IEEE Trans Med Imaging. 1996;15(6):850-8. doi: 10.1109/42.544502.
In many applications in computer vision and signal processing, it is necessary to assimilate data from multiple sources. This is a particularly important issue in medical imaging, where information on a patient may be available from a number of different modalities. As a result, there has been much recent research interest in this area. The authors suggest an additional Bayesian method which generates a segmented classification concurrently with improving reconstructions of a set of registered images.
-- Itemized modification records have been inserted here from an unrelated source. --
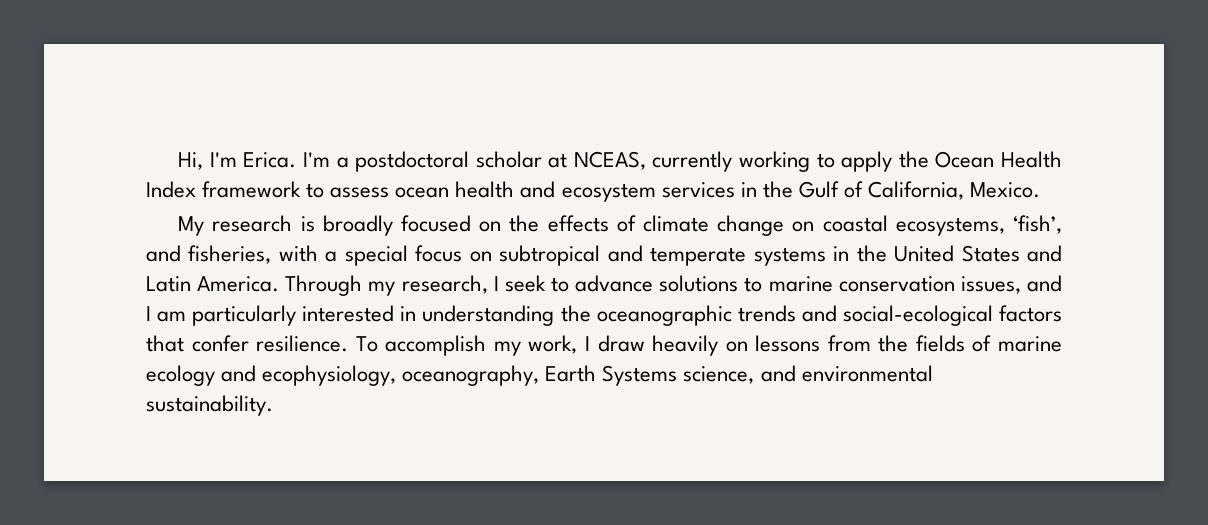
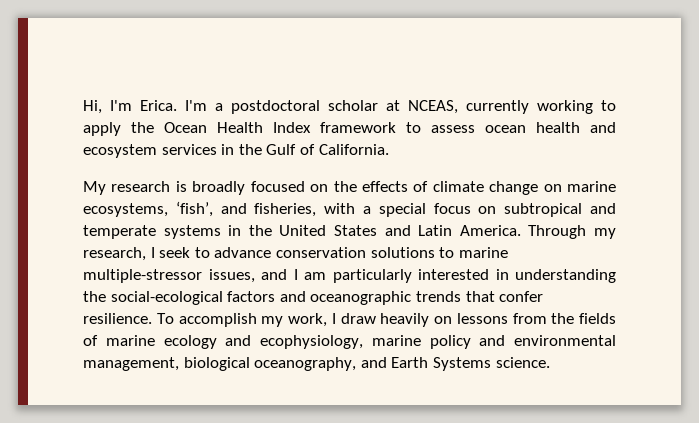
- I'm a postdoctoral scholar at NCEAS, currently working to apply the Ocean Health Index framework to assess ocean health and ecosystem services in the Gulf of California, Mexico.
+ I'm a postdoctoral scholar at NCEAS, currently working to apply the Ocean Health Index framework to assess ocean health and ecosystem services in the Gulf of California.
- My research is broadly focused on the effects of climate change on coastal ecosystems, ‘fish’, and fisheries, with a special focus on subtropical and temperate systems in the United States and Latin America.
+ My research is broadly focused on the effects of climate change on marine ecosystems, ‘fish’, and fisheries, with a special focus on subtropical and temperate systems in the United States and Latin America.
- Through my research, I seek to advance solutions to marine conservation issues, and I am particularly interested in understanding the oceanographic trends and social-ecological factors that confer resilience.
+ Through my research, I seek to advance conservation solutions to marine multiple-stressor issues, and I am particularly interested in understanding the social-ecological factors and oceanographic trends that confer resilience.
- To accomplish my work, I draw heavily on lessons from the fields of marine ecology and ecophysiology, oceanography, Earth Systems science, and environmental sustainability.
+ To accomplish my work, I draw heavily on lessons from the fields of marine ecology and ecophysiology, marine policy and environmental management, biological oceanography, and Earth Systems science.

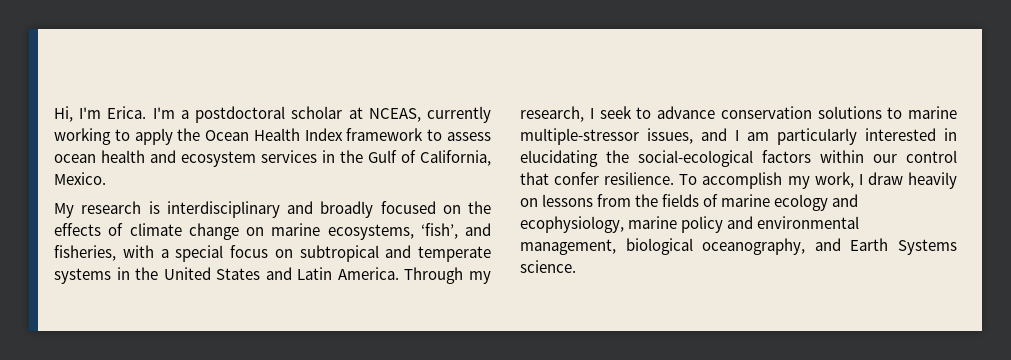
- I'm a postdoctoral scholar at NCEAS, currently working to apply the Ocean Health Index framework to assess ocean health and ecosystem services in the Gulf of California.
+ I'm a postdoctoral scholar at NCEAS, currently working to apply the Ocean Health Index framework to assess ocean health and ecosystem services in the Gulf of California, Mexico.
- My research is broadly focused on the effects of climate change on marine ecosystems, ‘fish’, and fisheries, with a special focus on subtropical and temperate systems in the United States and Latin America.
+ My research is interdisciplinary and broadly focused on the effects of climate change on marine ecosystems, ‘fish’, and fisheries, with a special focus on subtropical and temperate systems in the United States and Latin America.
- Through my research, I seek to advance conservation solutions to marine multiple-stressor issues, and I am particularly interested in understanding the social-ecological factors and oceanographic trends that confer resilience.
+ Through my research, I seek to advance conservation solutions to marine multiple-stressor issues, and I am particularly interested in elucidating the social-ecological factors within our control that confer resilience.

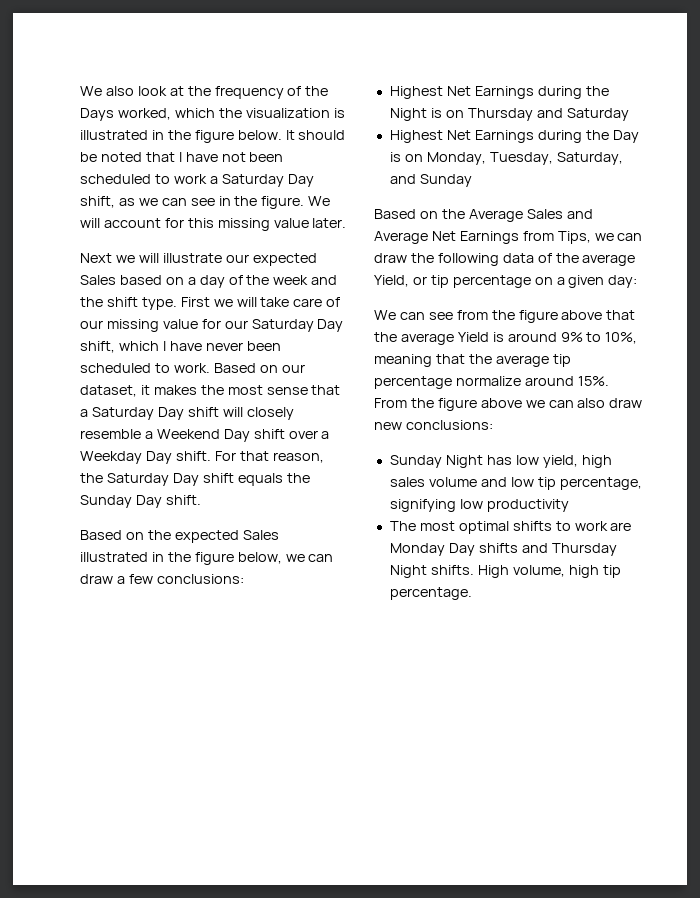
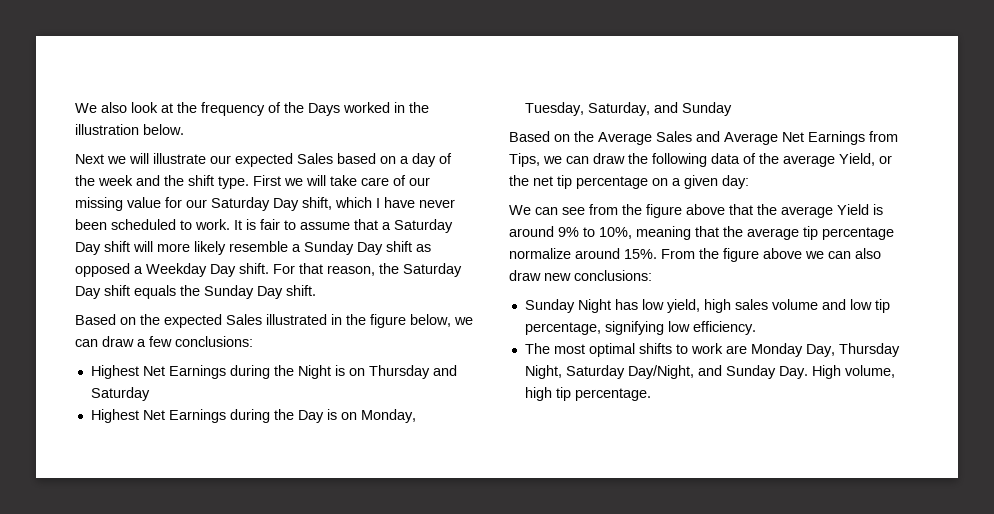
- We also look at the frequency of the Days worked, which the visualization is illustrated in the figure below. It should be noted that I have not been scheduled to work a Saturday Day shift, as we can see in the figure. We will account for this missing value later.
+ We also look at the frequency of the Days worked in the illustration below.
- Based on our dataset, it makes the most sense that a Saturday Day shift will closely resemble a Weekend Day shift over a Weekday Day shift.
+ It is fair to assume that a Saturday Day shift will more likely resemble a Sunday Day shift as opposed a Weekday Day shift.
- Based on the Average Sales and Average Net Earnings from Tips, we can draw the following data of the average Yield, or tip percentage on a given day:
+ Based on the Average Sales and Average Net Earnings from Tips, we can draw the following data of the average Yield, or the net tip percentage on a given day:
- Sunday Night has low yield, high sales volume and low tip percentage, signifying low productivity
+ Sunday Night has low yield, high sales volume and low tip percentage, signifying low efficiency.
- The most optimal shifts to work are Monday Day shifts and Thursday Night shifts. High volume, high tip percentage.
+ The most optimal shifts to work are Monday Day, Thursday Night, Saturday Day/Night, and Sunday Day. High volume, high tip percentage.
A synthetic example is used to demonstrate the subjectives and benefits of this proposed approach. Two medical applications, one fusing computed tomography (CT) and single photon emission computed tomography (SPECT) brain scans, and the other magnetic resonance (MR) images at two different resolutions, are considered.
在计算机视觉和信号处理的许多应用中,需要将来自多个来源的数据进行综合处理。在医学成像中,这是一个特别重要的问题,因为患者的信息可能来自多种不同的模态。因此,该领域最近引起了很多研究兴趣。作者提出了一种额外的贝叶斯方法,该方法可以在对一组已注册图像进行改进重建的同时生成分段分类。使用一个合成示例来演示该方法的主观和优势。考虑了两个医学应用,一个是将计算机断层扫描 (CT) 和单光子发射计算机断层扫描 (SPECT) 脑扫描融合,另一个是在两个不同分辨率下的磁共振 (MR) 图像。